3. A method of generating a water spray comprising ejecting water under pressure from a nozzle opening to form a water stream and providing a gas flow alongside the ejected water stream travelling in generally the same direction, the ratio of the velocity of the gas flow to the velocity of the water stream immediately downstream of the nozzle opening being in the range 0.5 to 2.

4. A method according to claim 3 wherein said velocity ratio is in the range of 0.75 to 1.5, preferably 0.8 to 1.2.

5. A method according to claim 1 wherein the volume median diameter of the water droplets at 1 m from the nozzle opening is in the range 0.5 to 1.5 mm.

6. A method according to claim 1 wherein the average water droplet velocity at the centre of the spray at 1 m from the nozzle opening is not more than 35 m/s, preferably not more than 30 m/s

7. A method according to claim 1 wherein the average water droplet velocity at the centre of the spray at 1 m from the nozzle opening is not less than 15 m/s, preferably not less than 20 m/s.

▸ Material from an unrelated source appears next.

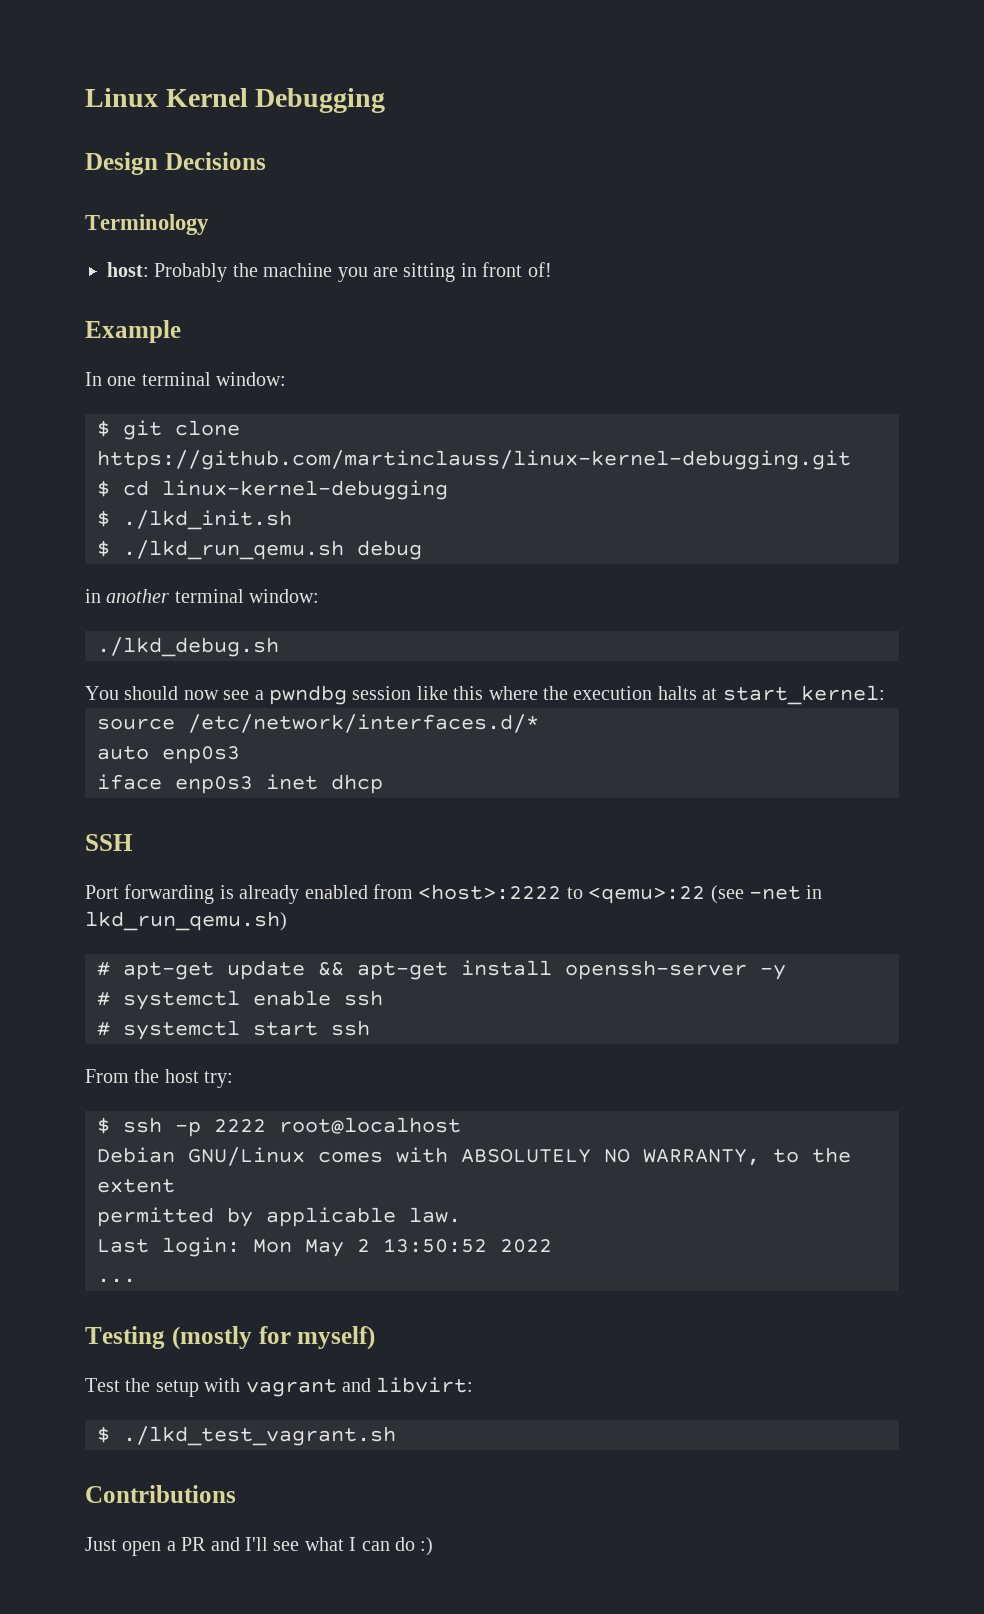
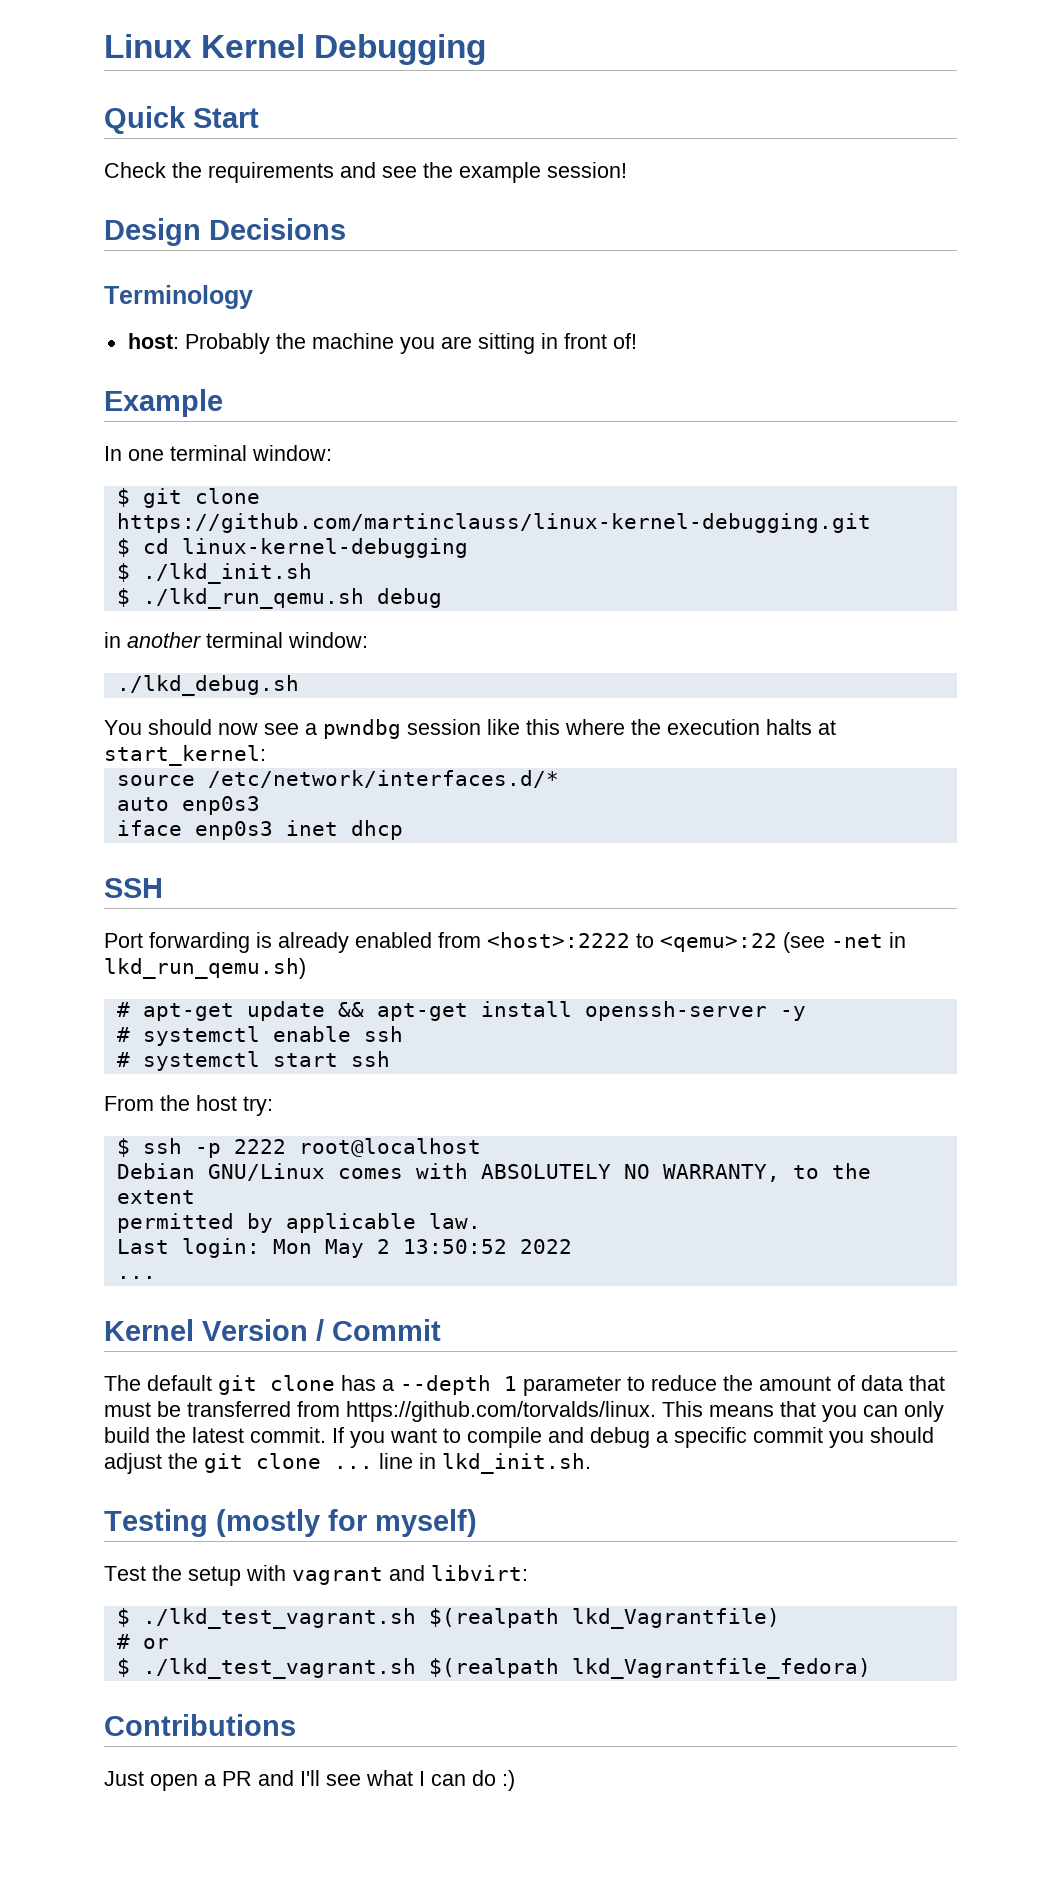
(386, 100) none -> [104,106,259,134] [104,162,627,183] // Quick Start // Check the requirements and see the example session!
(136, 1280) none -> [104,1319,441,1341] [104,1375,945,1396] [104,1401,944,1422] [104,1427,934,1448] [104,1453,591,1474] // Kernel Version / Commit // The default git clone has a --depth 1 parameter to reduce the amount of data that must be transferred from https://github.com/torvalds/linux. This means that you can only build the latest commit. If you want to compile and debug a specific commit you should adjust the git clone ... line in lkd_init.sh.
(396, 1436) none -> [428,1608,780,1629] [116,1634,169,1649] [116,1658,871,1679] $(realpath lkd_Vagrantfile) // # or // $ ./lkd_test_vagrant.sh $(realpath lkd_Vagrantfile_fedora)

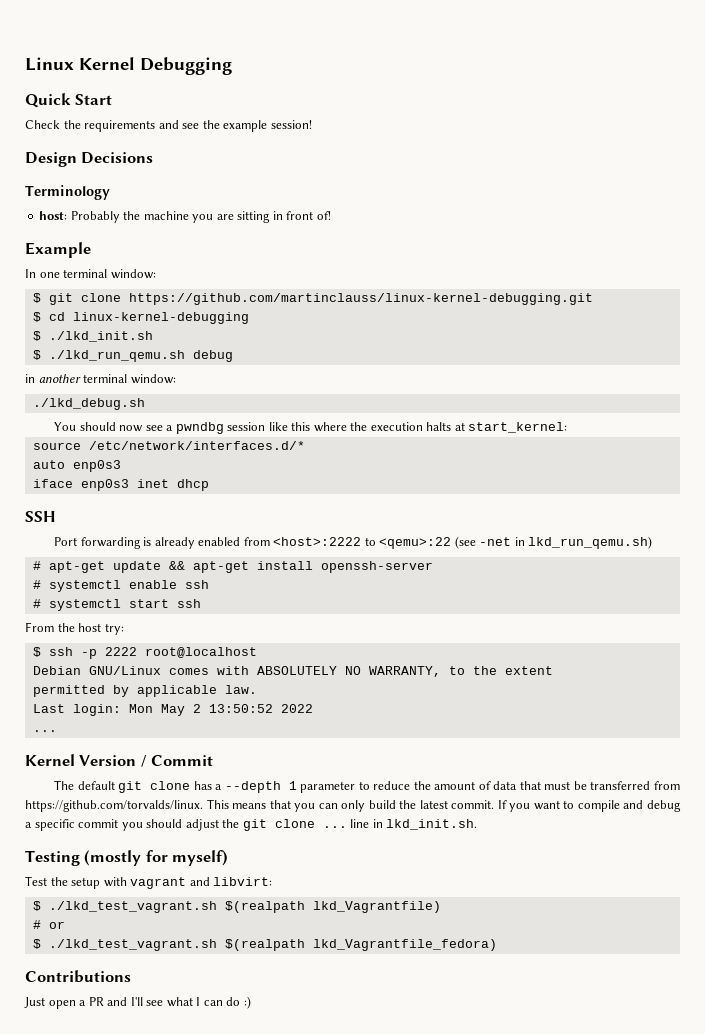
[779,1006,806,1021] -y -> (433, 567) none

8. A method according to claim 1 wherein the water flow rate is in the range 14 to 28 l/min.

9. A method according to claim 1 wherein the volumetric ratio of the gas flow to the water stream is at least 100, preferably at least 200.

10. A method according to claim 1 wherein the volumetric ratio of the gas flow to the water stream is not more than 600.

11. A method according to claim 1 wherein the gas flow is an air flow.

12. A method of cleaning a hard surface comprising directing at the surface a water spray generated by a method according to claim 1.

13. Apparatus for generating a water spray, having a water spray nozzle with an opening for the ejection of a water stream, means for providing a flow of pressurised water to the nozzle opening, a gas flow tube surrounding the nozzle opening and extending downstream thereof to an open end, and means for providing a gas flow along the gas flow tube alongside the water stream ejected from the nozzle opening, wherein the ratio of the cross sectional areas of said opening of the nozzle and of the gas flow tube at the location of the nozzle is in the range {fraction (1/50)} to {fraction (1/600)}, preferably {fraction (1/100)} to {fraction (1/400)}.

14. Apparatus according to claim 13 adapted and arranged to provide a flow rate of water of at least 14 l/min.

15. Apparatus according to claim 13 wherein the minimum internal cross-section dimension of the gas flow tube at the nozzle opening and downstream thereof is at least 30 mm, preferably at least 40 mm.

16. Apparatus according to claim 13 wherein length of the gas flow tube downstream of the nozzle opening is in the range 1 to 3 times the average cross-sectional dimension of the gas flow tube at the location of the nozzle opening.

17. Apparatus according to claim 13 wherein the gas flow is an air flow.